**REQUIRED WORK**
At the line with "Light Grey Extra", start repeating the data, and continue line by line through the final line, exactly.

**THE RECORDS**
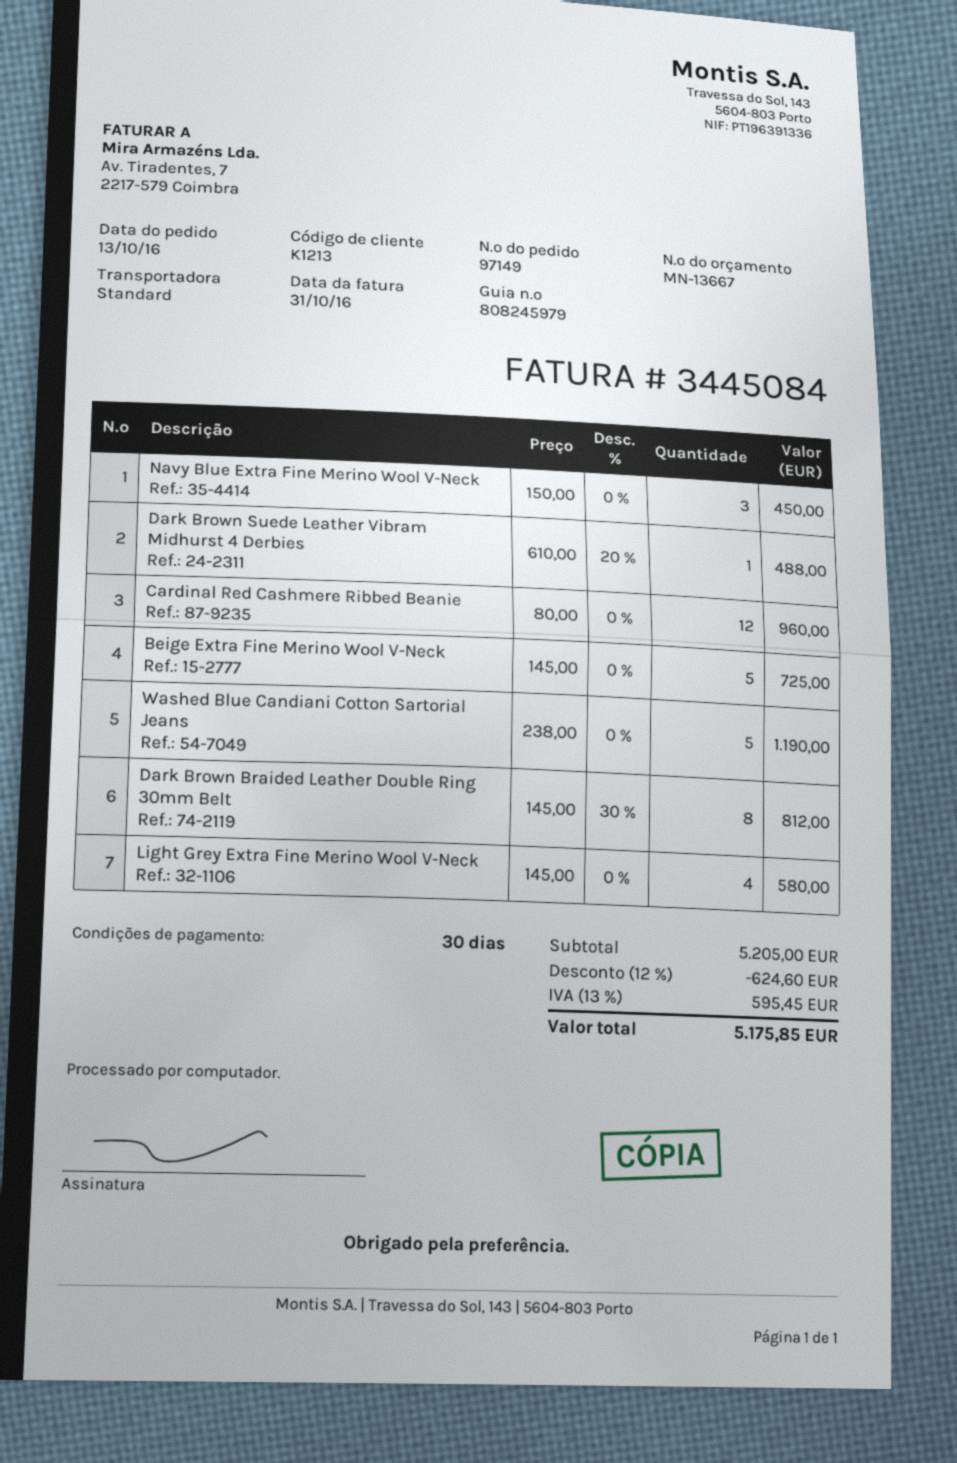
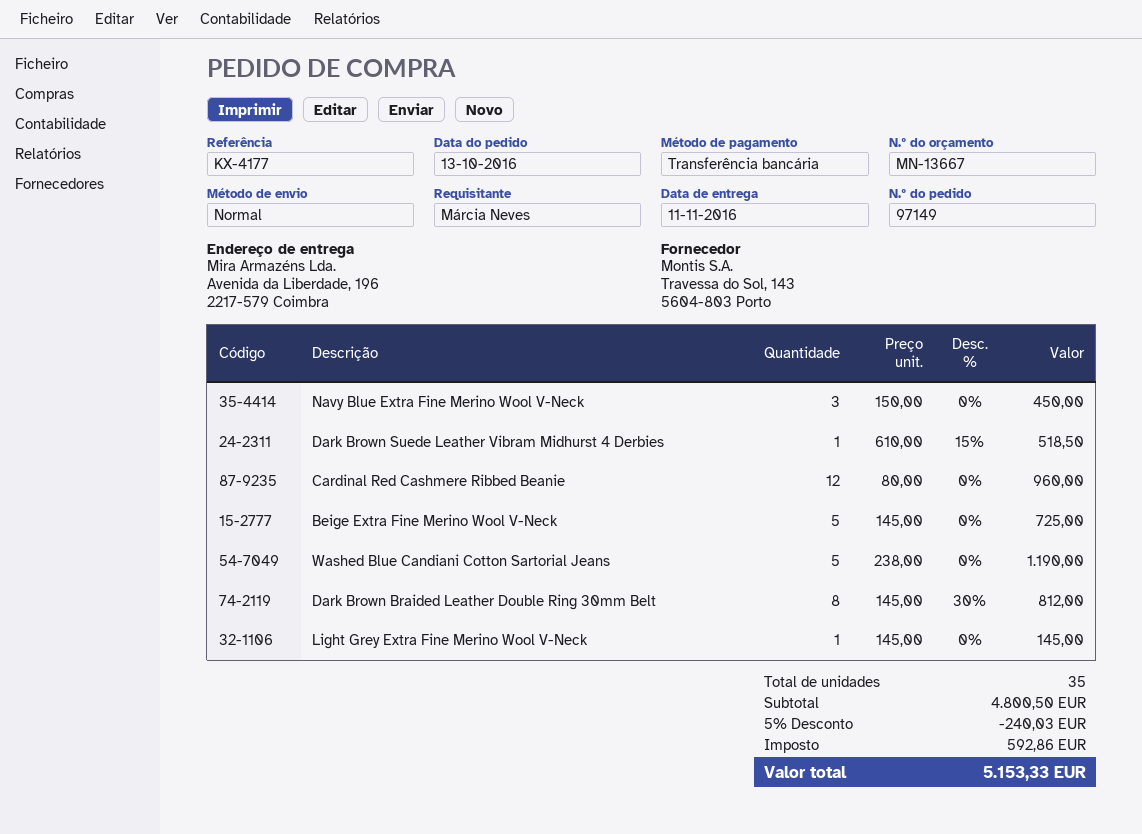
Dark Brown Suede Leather Vibram Midhurst 4 Derbies: 1 x 610.00 - 20% = 488.00 -> 1 x 610.00 - 15% = 518.50
Light Grey Extra Fine Merino Wool V-Neck: 4 x 145.00 = 580.00 -> 1 x 145.00 = 145.00
subtotal: 5205.00 -> 4800.50
discount: 12% = 624.60 -> 5% = 240.03
tax: 595.45 -> 592.86
total: 5175.85 -> 5153.33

**THE ANSWER**
Light Grey Extra Fine Merino Wool V-Neck: 4 x 145.00 = 580.00 -> 1 x 145.00 = 145.00
subtotal: 5205.00 -> 4800.50
discount: 12% = 624.60 -> 5% = 240.03
tax: 595.45 -> 592.86
total: 5175.85 -> 5153.33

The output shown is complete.